Many divers are taught a shoulder drop and/or arm sweep method for recovering their regulator. Often that does not work. The idea of an emergency procedure that you can not count in is a strange one to me. I teach: Left hand goes under the tank and lifts, right hand reaches over the top to the regulator first stage, encircles the IP hose and then pulls outward and slides down the hose. Now the second stage is in your hand and you're reay to go. I've watched too many divers flail, and fail, and flail again, doing armsweep after paniced armsweep.
There have been a few accidents over the years involving divers who lost their regulator from their mouth and continued to perform arm sweep after arm sweep, without success, in an attempt to effect a recovery. In the two cases that I am most familiar with, the divers also lost concentration on buoyancy control and were last seen dropping like a stone by buddies who could not catch up with them, and abandoned the chase at significant depth. In both these cases the description was the same, “… sunk out of sight over the wall, kept doing arm sweeps.” It would appear that the technique had been so ingrained and their perception had so narrowed that that was all they could do.
This problem is especially true when it involves a change in gear that demands a change in procedure. Those two arm sweep incidents occurred with moderately experienced divers shortly after the introduction of auxiliaries, so why didn’t they just shift to their auxiliary and then go looking for their primary? Reverting to old learning under pressure is a well-understood principle. It is similarly illustrated by a story regarding a
fighter jet from the 1960s. Pilots ejected whenever anything went wrong. The engineers couldn’t find any pattern to the ejections. It didn’t matter whether the failure was a stall, a spin, hydraulics, a flame out, locked ailerons, no matter what happened, the pilot became a member of the Martin-Baker Tie Club. When the pilots’ flight histories were reviewed, it was found that all had transitioned to this aircraft from the same former aircraft. Furthermore, the cockpits of the two aircraft were almost identical. But there was a critical difference, the throttle and ejection seat handle positions had been switched. Pilots flying the new plane had no problem until something went wrong, when it did they reverted to old behavior and mistakenly ejected when they wanted to apply power.

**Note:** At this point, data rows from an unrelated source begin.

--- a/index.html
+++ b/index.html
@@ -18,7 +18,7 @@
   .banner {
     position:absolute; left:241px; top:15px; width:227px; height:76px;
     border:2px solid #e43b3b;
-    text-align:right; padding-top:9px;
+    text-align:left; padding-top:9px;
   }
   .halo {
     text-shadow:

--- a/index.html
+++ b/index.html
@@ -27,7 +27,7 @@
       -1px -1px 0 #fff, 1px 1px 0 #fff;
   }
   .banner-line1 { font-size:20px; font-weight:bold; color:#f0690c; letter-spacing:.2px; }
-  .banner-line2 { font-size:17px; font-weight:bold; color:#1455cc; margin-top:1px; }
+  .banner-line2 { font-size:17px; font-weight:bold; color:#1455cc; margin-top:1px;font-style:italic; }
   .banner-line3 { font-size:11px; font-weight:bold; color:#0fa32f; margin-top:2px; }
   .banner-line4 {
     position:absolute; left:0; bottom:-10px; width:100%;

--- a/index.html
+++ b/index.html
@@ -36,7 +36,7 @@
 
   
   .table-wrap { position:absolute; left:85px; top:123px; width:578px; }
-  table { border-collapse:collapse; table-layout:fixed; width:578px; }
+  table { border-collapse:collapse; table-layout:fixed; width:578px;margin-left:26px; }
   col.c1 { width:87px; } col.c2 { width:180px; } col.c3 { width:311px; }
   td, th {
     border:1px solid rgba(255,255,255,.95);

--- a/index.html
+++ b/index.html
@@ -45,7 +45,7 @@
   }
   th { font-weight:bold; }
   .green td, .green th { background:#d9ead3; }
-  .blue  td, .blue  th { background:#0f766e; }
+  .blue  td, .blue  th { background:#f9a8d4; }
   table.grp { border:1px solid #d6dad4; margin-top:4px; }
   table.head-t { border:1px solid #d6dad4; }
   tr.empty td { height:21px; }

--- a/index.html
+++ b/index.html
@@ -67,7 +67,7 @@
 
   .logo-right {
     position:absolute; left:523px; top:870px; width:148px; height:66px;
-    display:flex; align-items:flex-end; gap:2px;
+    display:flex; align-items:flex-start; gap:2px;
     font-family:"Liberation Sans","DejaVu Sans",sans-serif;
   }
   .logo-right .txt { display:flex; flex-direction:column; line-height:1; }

So what do we do? I feel that a combination of training techniques is required. Divers need to have confidence in their ability to fix things on the fly within a given timeframe. We typically work with what are calling “dynamic drills” in thirty second blocks, (e.g., if you can’t solve it in 30 seconds you’re not going to solve it). Why 30 seconds? That’s rather arbitrary, but we established that guideline based on two criteria, and that‘s where the combination of things comes into play: a thirty second breath hold is not a big deal for our students, even if the problem is discovered after exhaling and while attempting to inhale; and all of the dynamic drills that we do can be accomplished in less than 30 seconds from onset to resolution, with the exception of the deep ESAs that we no longer teach.

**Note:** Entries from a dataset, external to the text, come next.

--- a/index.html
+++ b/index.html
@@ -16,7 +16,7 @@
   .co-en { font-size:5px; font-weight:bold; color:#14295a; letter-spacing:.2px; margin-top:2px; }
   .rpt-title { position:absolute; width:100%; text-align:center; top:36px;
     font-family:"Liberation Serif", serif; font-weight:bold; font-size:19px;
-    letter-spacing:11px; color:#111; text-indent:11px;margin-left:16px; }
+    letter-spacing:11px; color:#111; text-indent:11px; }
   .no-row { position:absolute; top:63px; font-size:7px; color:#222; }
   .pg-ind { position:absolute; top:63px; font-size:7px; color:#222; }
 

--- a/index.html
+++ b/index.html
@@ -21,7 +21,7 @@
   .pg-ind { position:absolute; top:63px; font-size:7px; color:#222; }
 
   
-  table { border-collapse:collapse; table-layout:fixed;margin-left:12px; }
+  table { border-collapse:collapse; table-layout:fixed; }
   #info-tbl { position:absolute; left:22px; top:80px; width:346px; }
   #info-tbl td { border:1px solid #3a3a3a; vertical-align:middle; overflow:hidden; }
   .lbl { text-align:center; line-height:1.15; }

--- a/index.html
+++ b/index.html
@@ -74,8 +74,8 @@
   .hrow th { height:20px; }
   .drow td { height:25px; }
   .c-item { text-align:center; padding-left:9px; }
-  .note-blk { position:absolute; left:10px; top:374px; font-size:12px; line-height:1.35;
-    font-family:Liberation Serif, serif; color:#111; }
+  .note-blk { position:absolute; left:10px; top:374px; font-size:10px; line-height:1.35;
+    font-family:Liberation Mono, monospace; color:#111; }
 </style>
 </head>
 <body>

The reach back and follow the hose has to work (if it doesn't you've much larger troubles than you thought) yet I've watched lots of divers (in real and other classes) do arm sweep after arm sweep, with each one getting faster and more spasmodic, until having reached critical mass they bolt for the surface. One of my instructors even started using an arm sweep as the hand signal for, "look out boss ... he's-a-gonna go!"